Sen. Ted Cruz (R-TX) on Wednesday expressed gratitude for being included on President Trump's updated list of potential Supreme Court nominees, stating there is "no greater responsibility in public service than to support and defend the Constitution of the United States" and calling Trump's inclusion of him on the list "humbling and an huge honor".
Further, new to the list are pro-2A Republican U.S. Senators including Josh Hawley of Missouri and Ted Cruz of Texas.
"Every one of these individuals will ensure equal justice, equal treatment and equal rights for citizens of every race, color, religion and creed", Trump said as he made his announcement at the White House. "Whereas Joe Biden is continuing to hide his unpopular agenda from the American people".
Trump pointed to the need for more conservative judges in the Supreme Court in his Wednesday remarks, citing the threat of a "growing radical movement" that will "fundamentally" change the country.
Several of the judges named in Trump's new list are now serving on lower courts.
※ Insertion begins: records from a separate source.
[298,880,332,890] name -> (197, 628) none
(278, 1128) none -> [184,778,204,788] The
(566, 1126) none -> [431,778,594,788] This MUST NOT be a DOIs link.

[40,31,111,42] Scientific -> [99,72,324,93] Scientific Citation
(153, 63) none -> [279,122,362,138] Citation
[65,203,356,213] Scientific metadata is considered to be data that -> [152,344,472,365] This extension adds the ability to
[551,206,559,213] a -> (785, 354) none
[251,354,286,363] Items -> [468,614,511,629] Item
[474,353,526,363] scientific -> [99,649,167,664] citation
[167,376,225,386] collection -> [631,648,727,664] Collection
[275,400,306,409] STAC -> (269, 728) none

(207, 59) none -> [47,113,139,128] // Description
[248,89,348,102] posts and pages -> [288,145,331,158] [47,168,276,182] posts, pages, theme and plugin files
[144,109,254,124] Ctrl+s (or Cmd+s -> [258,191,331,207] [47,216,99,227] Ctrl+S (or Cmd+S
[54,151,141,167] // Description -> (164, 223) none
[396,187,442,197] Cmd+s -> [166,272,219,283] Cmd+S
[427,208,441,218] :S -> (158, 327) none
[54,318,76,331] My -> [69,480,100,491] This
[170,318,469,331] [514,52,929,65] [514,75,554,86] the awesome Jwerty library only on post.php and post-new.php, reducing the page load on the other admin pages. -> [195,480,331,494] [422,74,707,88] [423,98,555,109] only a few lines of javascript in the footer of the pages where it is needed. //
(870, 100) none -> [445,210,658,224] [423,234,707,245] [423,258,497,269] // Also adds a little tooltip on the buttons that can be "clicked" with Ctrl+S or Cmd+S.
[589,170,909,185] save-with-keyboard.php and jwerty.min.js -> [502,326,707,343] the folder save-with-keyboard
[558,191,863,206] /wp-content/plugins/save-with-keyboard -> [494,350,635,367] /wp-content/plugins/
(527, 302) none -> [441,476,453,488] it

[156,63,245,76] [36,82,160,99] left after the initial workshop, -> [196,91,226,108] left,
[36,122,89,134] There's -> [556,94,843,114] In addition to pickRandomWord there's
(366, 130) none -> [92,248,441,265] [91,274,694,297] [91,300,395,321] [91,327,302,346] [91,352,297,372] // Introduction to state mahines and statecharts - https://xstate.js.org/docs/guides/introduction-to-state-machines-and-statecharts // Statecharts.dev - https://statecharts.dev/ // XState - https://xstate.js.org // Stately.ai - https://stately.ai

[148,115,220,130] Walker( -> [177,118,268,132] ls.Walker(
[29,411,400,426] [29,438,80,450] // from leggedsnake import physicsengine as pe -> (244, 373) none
Cotton suggested he would rule with a far right interpretation of the Constitution.
Also on the list is Daniel Cameron, the Kentucky Attorney General who is now deciding whether to criminally charge three Louisville police officers in the March shooting death of Breonna Taylor, a 26-year-old Black emergency medical technician who was killed when officers entered her apartment with a no-knock warrant during a drug investigation.
"I'm honored that President Trump asked me to consider serving on the Supreme Court and I'm grateful for his confidence", Cotton wrote in a statement emailed to Newsmax.
But Hawley said he had already told Trump that he's not interested.
The high court is now divided 5-4 between conservatives and liberals.
Four of the nine justices are age 70 or older: liberals Ruth Bader Ginsburg, 87, and Stephen Breyer, 82, and conservatives Clarence Thomas, 72, and Samuel Alito, 70.
Trump's ability to appoint justices will come down not only to winning re-election, but also Republicans retaining control of the U.S. Senate, which confirms federal judicial nominations.
A senator hasn't been added to the Supreme Court in recent decades. He recently said he would implement a "litmus test" for Supreme Court nominees on whether or not they believe the Roe decision was wrongly decided; he criticized the Roe decision as an "act of judicial imperialism" in an interview with EWTN Pro-Life Weekly in August.
Trump in 2017 announced a public list of 25 potential Supreme Court nominees including then-Circuit Judge Brett Kavanaugh who would go on to be confirmed by the Senate to replace retired Justice Anthony Kennedy the next year. That was a rather macabre maneuver considering that US Supreme Court justices serve lifetime appointments.
At a presidential debate in October 2016, Trump pledged to appoint justices who would overturn Roe v. Wade.
"Did you ever see anything like that?"
The president also called on Democratic presidential nominee Joe Biden to release a list of his own prospective nominees.
"The Government's proposed prophylaxis-to protect against the violations of the few, we must burden the constitutional rights of the many-turns the Second Amendment on its head", said the dissent in that case.
"This a great way to remind people of the legacy he's already established for himself in this area".